The code works but I would like the code to perform faster. Any suggestions?


Solution

  • Add-Content is the bottleneck in your code, opening and closing a FileStream on each loop iteration is very expensive. This operation should be done only once.

    Also, worth noting [string]::IsNullOrEmpty( ) should be the first condition of your loop and, most likely you want to use [string]::IsNullOrWhiteSpace( ) instead, though I'll leave that up to you to decide.

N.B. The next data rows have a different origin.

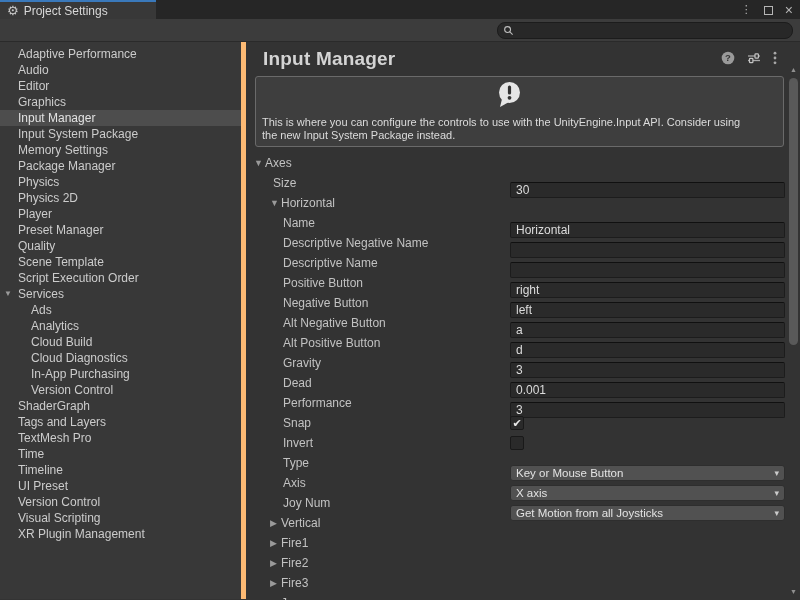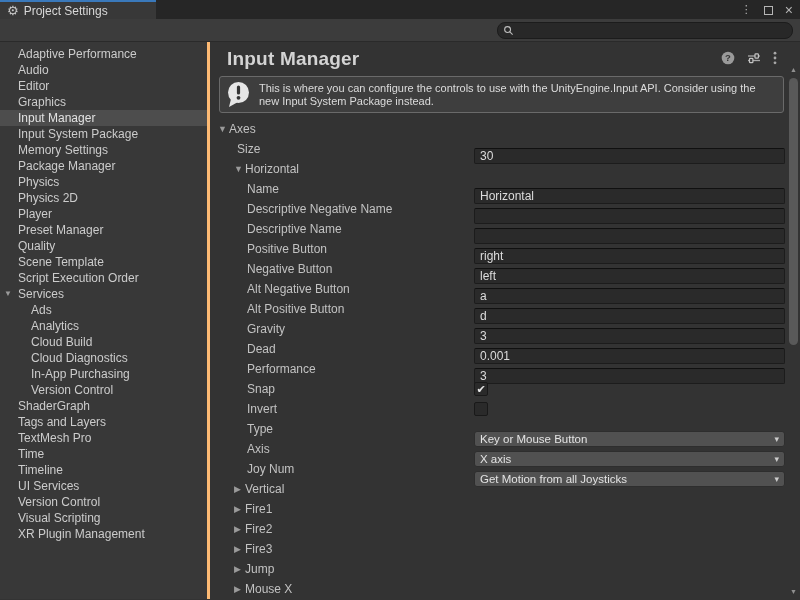--- a/index.html
+++ b/index.html
@@ -30,7 +30,7 @@
   
   .body { position:relative; display:flex; height:557px; }
 
-  .sidebar { width:210px; background:#383838; border-right:3px solid #fdba74;
+  .sidebar { width:246px; background:#383838; border-right:5px solid #fdba74;
              padding-top:4px; overflow:hidden; }
   .side-item { position:relative; height:16px; line-height:16px; font-size:12px;
                color:#cccccc; padding-left:18px; white-space:nowrap; cursor:default; }

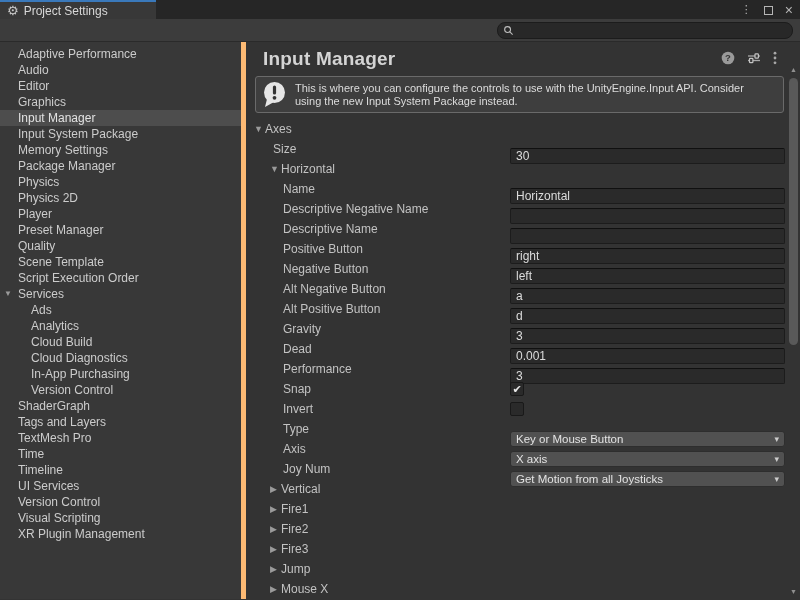--- a/index.html
+++ b/index.html
@@ -46,7 +46,7 @@
 
   .notice { margin:2px 3px 6px 9px; background:#3e3e3e; border:1px solid #6a6a6a;
             border-radius:3px; min-height:36px; display:flex; align-items:center;
-            gap:8px; padding:4px 26px 4px 6px; }
+            gap:8px; padding:4px 26px 4px 6px;flex-direction:column; }
   .notice-text { font-size:11px; line-height:13px; color:#dcdcdc; }
 
   

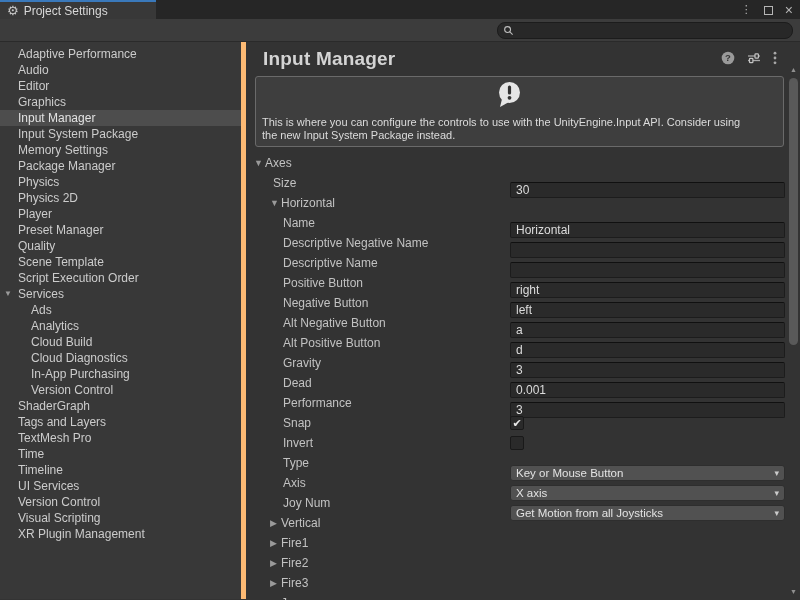--- a/index.html
+++ b/index.html
@@ -141,7 +141,7 @@
         <div class="side-item"><span>TextMesh Pro</span></div>
         <div class="side-item"><span>Time</span></div>
         <div class="side-item"><span>Timeline</span></div>
-        <div class="side-item"><span>UI Services</span></div>
+        <div class="side-item"><span>UI Preset</span></div>
         <div class="side-item"><span>Version Control</span></div>
         <div class="side-item"><span>Visual Scripting</span></div>
         <div class="side-item"><span>XR Plugin Management</span></div>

    This is how your final loop should loop using a StreamWriter:

    try {
        foreach($line in [System.IO.File]::ReadLines($inputFile)) {
            if ([string]::IsNullOrEmpty($line)) {
                continue
            }
            if ($line.StartsWith('!')) {
                $header = $line
                continue
            }
            if ($line.Contains($dataDate)) {
                if (-not $headerOut) {
                    $headerOut = $true
    
                    $fs     = (New-Item $outputFile -Force).OpenWrite()
                    $writer = [System.IO.StreamWriter] $fs
                    $writer.WriteLine($header.SubString(1).Replace('|', ','))
                }
    
                $writer.WriteLine($line.Replace('|', ','))
            }
        }
    }
    finally {
        $writer, $fs | ForEach-Object Dispose
    }